7. Recruiting is a hard thing
The root problem of firing executives is that you hired the wrong person, it’s as simple as that. If you really understand why you are hiring and who you will probably do a better job.
Keep a rule of thumb in mind: “Hire for strength, not lack of weakness”. When looking at a CV it’s easy to tick the boxes (education, work experience, references) to minimise the risk of recruiting, instead of focusing on what makes the individual great for the job.
The saying goes “Take care of people, products and profits, in that order”. First things first; recruit the most talented engineers, then focus on a great product and the user value, to build the business. For a product company today, one of the most critical indicators is at which rate you can hire world-class engineers.
And why is it so hard to bring big company execs to a startup? They are more used to reactively handle incoming issues, than being proactive. Then you will have the challenge of “titles and promotions”. Do you offer big inflated titles or low-profile titles? Both set incentives in different ways.
8. Build the business, not the culture
Many companies are busy trying to build a strong culture (and I’m guilty of this too). Ben offers a refreshing approach to this sometimes superfluous practice: “If you fail to build a product that is ten times faster and take it to the market, your culture won’t matter one bit.” You don’t have the luxury of building a culture if you don’t have a business in the first place.
9. Visionaries needs doers
Managers come with two different core skills for running a company. The first is knowing what to do. The second is getting the company to do what you know. This is the old balance between strategy and execution. First decide what to do, then do it. Ben’s observation is that these skills normally translate into two different managers, calling them “Ones” (happy setting directions) and “Twos” (enjoying making the company perform). You need both characteristics to be a good CEO, but often “Ones” and “Twos” are different persons working together in a team. I think the typical example is Steve Jobs, formulating the vision, and his COO Tim Cook, executing with perfection. There can be a challenge in companies when a “Two” is about to succeed a strong visionary “One”.

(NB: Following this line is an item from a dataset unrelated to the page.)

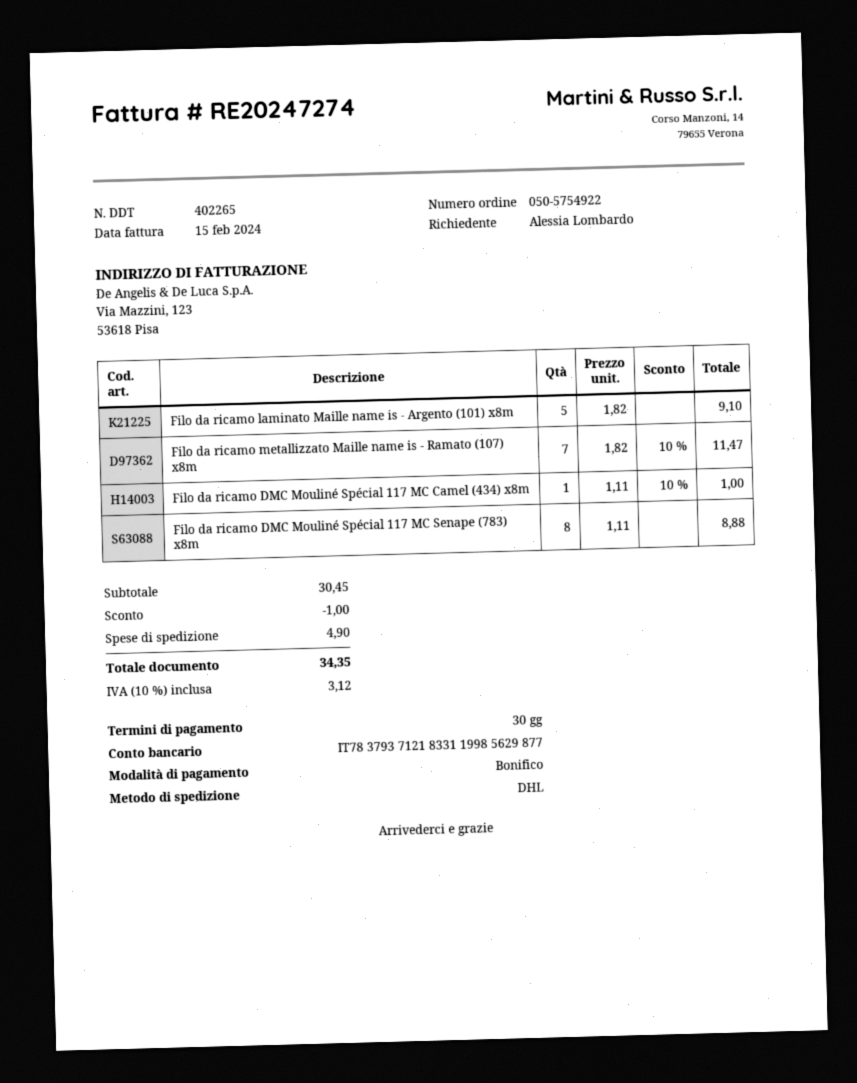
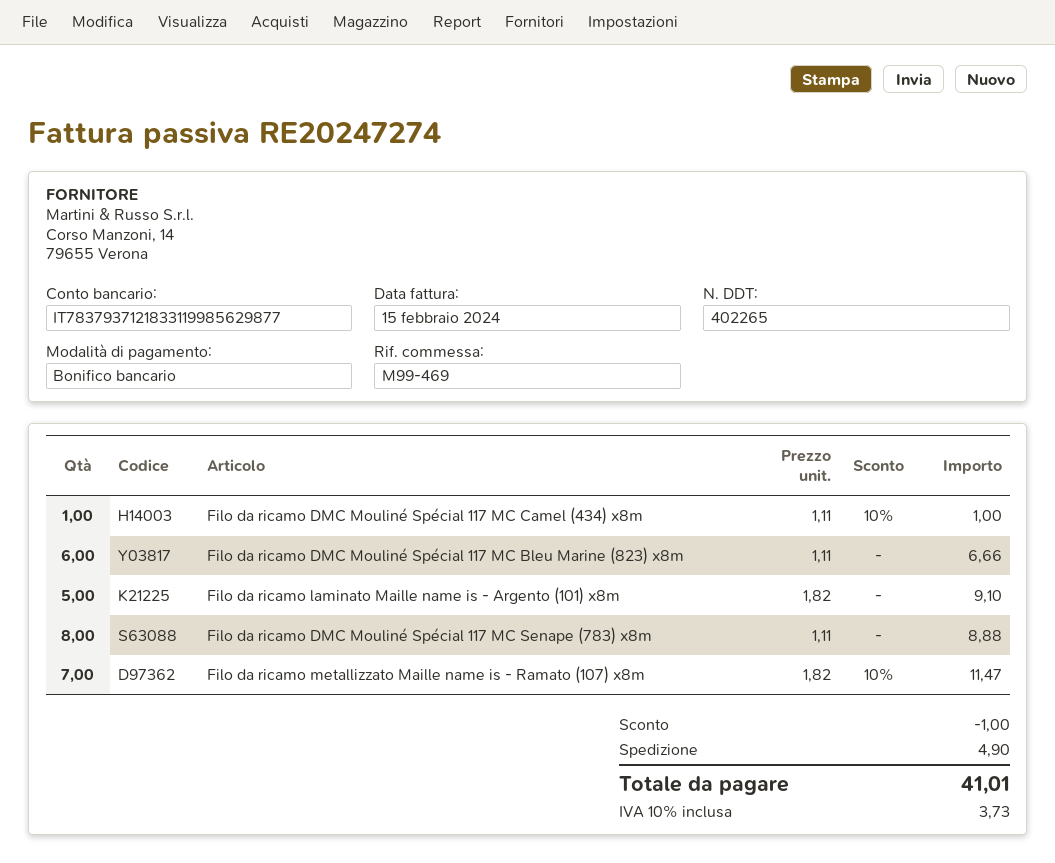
Filo da ricamo DMC Mouliné Spécial 117 MC Bleu Marine (823) x8m: none -> 6 x 1.11 = 6.66
tax: 10% = 3.12 -> 10% = 3.73
total: 34.35 -> 41.01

On the same note, beware of the common he trap of putting “two in the box”, avoiding the hard decision, and promoting two people and let them work together, when there is really only a position for one.
10. Enter an old market in a new way
After Opsware, Ben Horowitz decided to start a new kind of VC firm with his comrade Marc Andreessen. The modern Venture Capital industry was born in Silicon Valley and it’s an established market with several great and glorious brand names like Sequoia, Greylock and Kleiner Perkins. How to you break into such a market with no previous investor track record or VC brand? Ben and Marc decided to put their reputation as entrepreneurs and hard earned CEO experience to work as investors.

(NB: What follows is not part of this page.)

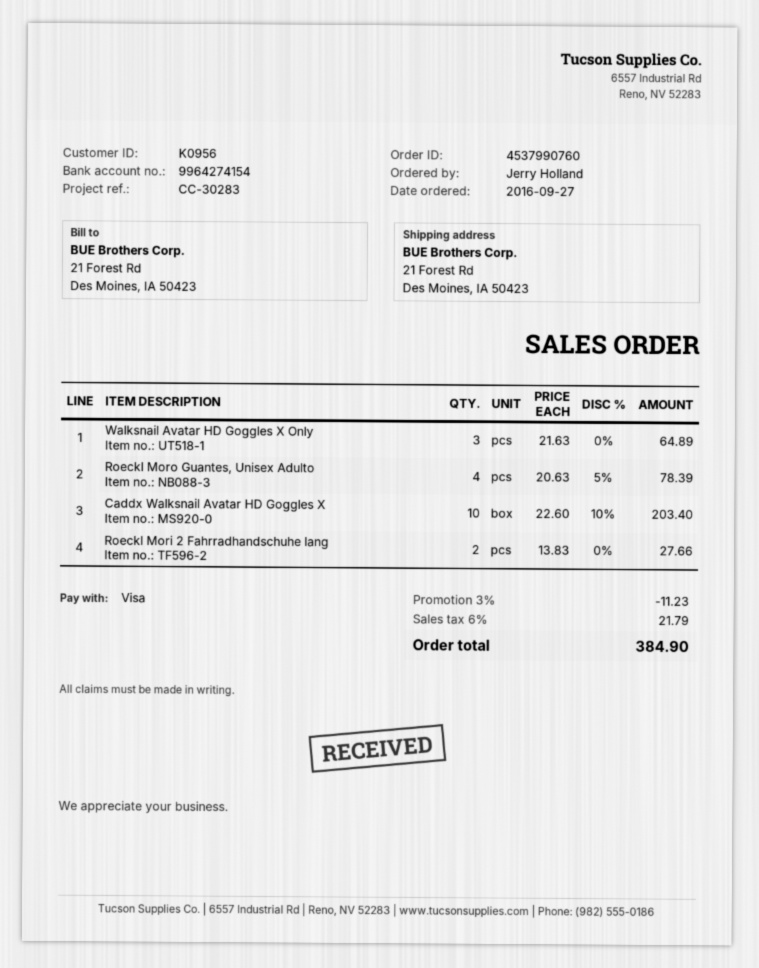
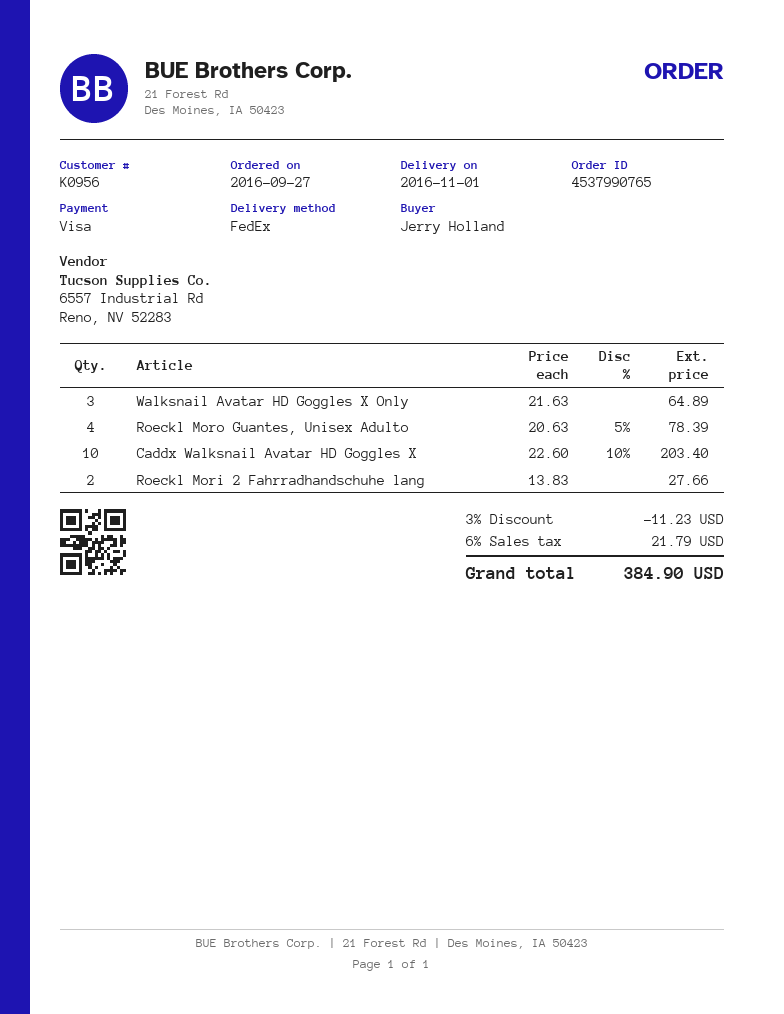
order number: 4537990760 -> 4537990765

The vision was to create a firm specifically designed to help (technical) founders to run their own companies. They identified two main needs a founder CEO encountered compared to a professional CEO; 1) the CEO skill set, (management in all aspects), and 2) the CEO network (investors, partners, press, etc). As a VC firm, they asked themselves how they could close these gaps, and build their brand on the value they would provide to the best entrepreneurs.
At the center of attention of the growing company – and also Ben’s book about the hard things – is the founder CEO and her struggle. For Ben and Marc, it’s a journey from Netscape in 1994, to Loudcloud and Opsware, and finally Andreessen Horowitz in 2014, 20 years later, just closing a new $1.5 billion multi-stage VC fund, continuing to invest in founder CEOs and guiding them through the Struggle.